Dataset excerpts

○ ○ ○ ○

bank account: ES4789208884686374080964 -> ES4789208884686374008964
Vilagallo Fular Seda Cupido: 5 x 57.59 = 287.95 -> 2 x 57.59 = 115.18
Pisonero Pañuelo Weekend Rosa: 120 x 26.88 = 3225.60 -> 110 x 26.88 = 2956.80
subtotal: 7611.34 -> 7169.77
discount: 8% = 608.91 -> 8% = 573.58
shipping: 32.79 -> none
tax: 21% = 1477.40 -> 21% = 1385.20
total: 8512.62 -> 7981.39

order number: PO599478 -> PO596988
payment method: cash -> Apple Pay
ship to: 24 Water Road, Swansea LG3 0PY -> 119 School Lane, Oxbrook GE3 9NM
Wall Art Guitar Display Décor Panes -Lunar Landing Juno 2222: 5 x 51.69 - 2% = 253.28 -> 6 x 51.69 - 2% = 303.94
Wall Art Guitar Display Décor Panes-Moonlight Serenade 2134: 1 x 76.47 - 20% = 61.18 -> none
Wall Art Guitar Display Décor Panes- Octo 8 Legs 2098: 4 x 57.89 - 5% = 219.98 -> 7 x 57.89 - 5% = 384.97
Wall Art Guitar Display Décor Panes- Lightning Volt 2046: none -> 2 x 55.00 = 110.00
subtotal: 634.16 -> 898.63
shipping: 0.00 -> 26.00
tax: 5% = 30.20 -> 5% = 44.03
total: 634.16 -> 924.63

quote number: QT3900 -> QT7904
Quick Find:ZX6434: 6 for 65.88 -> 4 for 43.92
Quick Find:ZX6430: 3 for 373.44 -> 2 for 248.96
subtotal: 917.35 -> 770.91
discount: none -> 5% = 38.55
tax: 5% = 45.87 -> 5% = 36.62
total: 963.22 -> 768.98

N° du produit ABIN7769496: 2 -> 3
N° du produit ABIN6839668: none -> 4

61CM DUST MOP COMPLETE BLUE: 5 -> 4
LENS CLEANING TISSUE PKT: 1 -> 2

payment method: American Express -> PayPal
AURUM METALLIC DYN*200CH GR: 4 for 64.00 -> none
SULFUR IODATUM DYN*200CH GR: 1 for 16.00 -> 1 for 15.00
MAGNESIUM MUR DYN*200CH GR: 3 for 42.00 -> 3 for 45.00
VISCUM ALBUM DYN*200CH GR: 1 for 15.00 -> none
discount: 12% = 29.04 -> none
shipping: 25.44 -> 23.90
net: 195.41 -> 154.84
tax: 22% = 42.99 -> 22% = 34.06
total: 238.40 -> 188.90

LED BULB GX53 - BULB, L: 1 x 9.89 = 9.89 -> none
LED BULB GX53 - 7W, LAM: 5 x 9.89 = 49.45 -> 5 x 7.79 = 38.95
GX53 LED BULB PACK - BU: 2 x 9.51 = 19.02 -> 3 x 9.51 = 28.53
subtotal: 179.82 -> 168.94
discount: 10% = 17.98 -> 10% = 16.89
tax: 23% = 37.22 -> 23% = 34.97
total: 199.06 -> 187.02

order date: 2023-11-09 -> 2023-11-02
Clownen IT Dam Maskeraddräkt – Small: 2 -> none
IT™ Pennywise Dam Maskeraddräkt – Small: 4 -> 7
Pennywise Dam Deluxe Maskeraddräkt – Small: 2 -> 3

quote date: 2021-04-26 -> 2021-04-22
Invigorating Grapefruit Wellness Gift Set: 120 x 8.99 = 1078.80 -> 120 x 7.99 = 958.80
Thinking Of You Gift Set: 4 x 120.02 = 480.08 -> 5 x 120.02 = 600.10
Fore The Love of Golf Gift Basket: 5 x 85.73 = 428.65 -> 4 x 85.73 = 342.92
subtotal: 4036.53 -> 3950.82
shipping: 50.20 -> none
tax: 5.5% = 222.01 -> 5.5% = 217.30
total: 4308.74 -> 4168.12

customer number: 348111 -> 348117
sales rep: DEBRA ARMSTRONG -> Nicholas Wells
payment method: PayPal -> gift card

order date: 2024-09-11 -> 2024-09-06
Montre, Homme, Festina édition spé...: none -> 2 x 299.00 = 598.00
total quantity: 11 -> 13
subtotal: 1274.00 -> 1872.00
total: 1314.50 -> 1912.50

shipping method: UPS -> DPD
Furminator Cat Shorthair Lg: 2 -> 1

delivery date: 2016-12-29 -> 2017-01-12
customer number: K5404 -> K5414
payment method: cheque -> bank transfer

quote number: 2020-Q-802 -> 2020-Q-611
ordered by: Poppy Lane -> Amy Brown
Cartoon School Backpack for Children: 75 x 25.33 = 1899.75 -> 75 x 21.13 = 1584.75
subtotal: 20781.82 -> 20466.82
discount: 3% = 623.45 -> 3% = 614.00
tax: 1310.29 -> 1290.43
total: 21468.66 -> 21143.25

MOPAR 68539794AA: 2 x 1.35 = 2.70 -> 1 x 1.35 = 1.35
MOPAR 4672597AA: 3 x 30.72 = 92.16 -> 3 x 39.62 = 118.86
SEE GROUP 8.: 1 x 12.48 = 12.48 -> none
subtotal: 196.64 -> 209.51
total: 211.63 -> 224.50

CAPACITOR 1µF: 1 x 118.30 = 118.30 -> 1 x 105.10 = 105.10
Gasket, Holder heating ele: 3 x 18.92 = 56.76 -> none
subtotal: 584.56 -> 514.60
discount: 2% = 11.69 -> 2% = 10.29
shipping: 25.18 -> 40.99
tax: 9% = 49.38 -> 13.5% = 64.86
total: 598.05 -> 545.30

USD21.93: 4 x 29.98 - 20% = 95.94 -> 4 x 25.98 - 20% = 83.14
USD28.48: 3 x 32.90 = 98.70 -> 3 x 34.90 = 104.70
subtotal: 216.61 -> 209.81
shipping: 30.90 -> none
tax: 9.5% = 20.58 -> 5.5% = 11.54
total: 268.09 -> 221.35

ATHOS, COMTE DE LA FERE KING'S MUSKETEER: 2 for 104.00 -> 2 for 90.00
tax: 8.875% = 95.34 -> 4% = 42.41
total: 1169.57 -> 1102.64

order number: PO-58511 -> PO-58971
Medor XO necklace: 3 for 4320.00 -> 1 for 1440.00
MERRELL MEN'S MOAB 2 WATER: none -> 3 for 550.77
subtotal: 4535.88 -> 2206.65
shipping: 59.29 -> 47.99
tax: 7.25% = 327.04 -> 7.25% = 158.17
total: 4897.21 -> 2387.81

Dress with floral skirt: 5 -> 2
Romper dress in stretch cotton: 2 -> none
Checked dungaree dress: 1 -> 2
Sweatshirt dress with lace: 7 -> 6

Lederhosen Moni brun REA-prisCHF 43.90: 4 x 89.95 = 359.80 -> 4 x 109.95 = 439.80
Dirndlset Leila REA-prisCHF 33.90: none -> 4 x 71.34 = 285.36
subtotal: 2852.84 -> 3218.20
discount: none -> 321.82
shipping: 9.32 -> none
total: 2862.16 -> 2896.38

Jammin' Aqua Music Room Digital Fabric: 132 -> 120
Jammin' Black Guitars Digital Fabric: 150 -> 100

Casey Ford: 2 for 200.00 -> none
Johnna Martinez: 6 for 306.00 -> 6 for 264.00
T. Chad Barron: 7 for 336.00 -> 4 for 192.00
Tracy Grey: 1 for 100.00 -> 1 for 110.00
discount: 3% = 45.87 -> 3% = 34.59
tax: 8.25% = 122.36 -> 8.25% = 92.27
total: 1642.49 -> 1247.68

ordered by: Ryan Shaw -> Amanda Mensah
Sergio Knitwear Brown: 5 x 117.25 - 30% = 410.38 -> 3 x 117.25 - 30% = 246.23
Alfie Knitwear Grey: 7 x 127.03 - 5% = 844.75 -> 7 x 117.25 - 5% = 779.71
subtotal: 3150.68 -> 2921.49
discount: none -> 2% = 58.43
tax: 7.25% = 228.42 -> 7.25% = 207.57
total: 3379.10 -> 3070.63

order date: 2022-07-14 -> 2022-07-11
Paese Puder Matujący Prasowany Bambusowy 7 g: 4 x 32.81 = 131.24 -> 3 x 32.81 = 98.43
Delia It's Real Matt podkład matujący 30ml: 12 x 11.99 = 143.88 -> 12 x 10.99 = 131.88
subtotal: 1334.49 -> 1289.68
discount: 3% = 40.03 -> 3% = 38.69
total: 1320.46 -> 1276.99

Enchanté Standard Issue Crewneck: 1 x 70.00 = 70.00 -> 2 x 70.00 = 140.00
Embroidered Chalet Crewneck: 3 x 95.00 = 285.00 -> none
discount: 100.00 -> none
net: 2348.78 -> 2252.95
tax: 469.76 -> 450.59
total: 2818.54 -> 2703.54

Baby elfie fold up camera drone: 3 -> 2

○ ○ ○ ○

-- YOUR INSTRUCTIONS --
In the data above, find the line that contains "Quick Find:ZX6434: 6 for 65.88 -> 4 for 43.92" and the line that contains "total: 4308.74 -> 4168.12". Repeat exactly those lines and every line between them, and only those.

-- RESULT --
Quick Find:ZX6434: 6 for 65.88 -> 4 for 43.92
Quick Find:ZX6430: 3 for 373.44 -> 2 for 248.96
subtotal: 917.35 -> 770.91
discount: none -> 5% = 38.55
tax: 5% = 45.87 -> 5% = 36.62
total: 963.22 -> 768.98

N° du produit ABIN7769496: 2 -> 3
N° du produit ABIN6839668: none -> 4

61CM DUST MOP COMPLETE BLUE: 5 -> 4
LENS CLEANING TISSUE PKT: 1 -> 2

payment method: American Express -> PayPal
AURUM METALLIC DYN*200CH GR: 4 for 64.00 -> none
SULFUR IODATUM DYN*200CH GR: 1 for 16.00 -> 1 for 15.00
MAGNESIUM MUR DYN*200CH GR: 3 for 42.00 -> 3 for 45.00
VISCUM ALBUM DYN*200CH GR: 1 for 15.00 -> none
discount: 12% = 29.04 -> none
shipping: 25.44 -> 23.90
net: 195.41 -> 154.84
tax: 22% = 42.99 -> 22% = 34.06
total: 238.40 -> 188.90

LED BULB GX53 - BULB, L: 1 x 9.89 = 9.89 -> none
LED BULB GX53 - 7W, LAM: 5 x 9.89 = 49.45 -> 5 x 7.79 = 38.95
GX53 LED BULB PACK - BU: 2 x 9.51 = 19.02 -> 3 x 9.51 = 28.53
subtotal: 179.82 -> 168.94
discount: 10% = 17.98 -> 10% = 16.89
tax: 23% = 37.22 -> 23% = 34.97
total: 199.06 -> 187.02

order date: 2023-11-09 -> 2023-11-02
Clownen IT Dam Maskeraddräkt – Small: 2 -> none
IT™ Pennywise Dam Maskeraddräkt – Small: 4 -> 7
Pennywise Dam Deluxe Maskeraddräkt – Small: 2 -> 3

quote date: 2021-04-26 -> 2021-04-22
Invigorating Grapefruit Wellness Gift Set: 120 x 8.99 = 1078.80 -> 120 x 7.99 = 958.80
Thinking Of You Gift Set: 4 x 120.02 = 480.08 -> 5 x 120.02 = 600.10
Fore The Love of Golf Gift Basket: 5 x 85.73 = 428.65 -> 4 x 85.73 = 342.92
subtotal: 4036.53 -> 3950.82
shipping: 50.20 -> none
tax: 5.5% = 222.01 -> 5.5% = 217.30
total: 4308.74 -> 4168.12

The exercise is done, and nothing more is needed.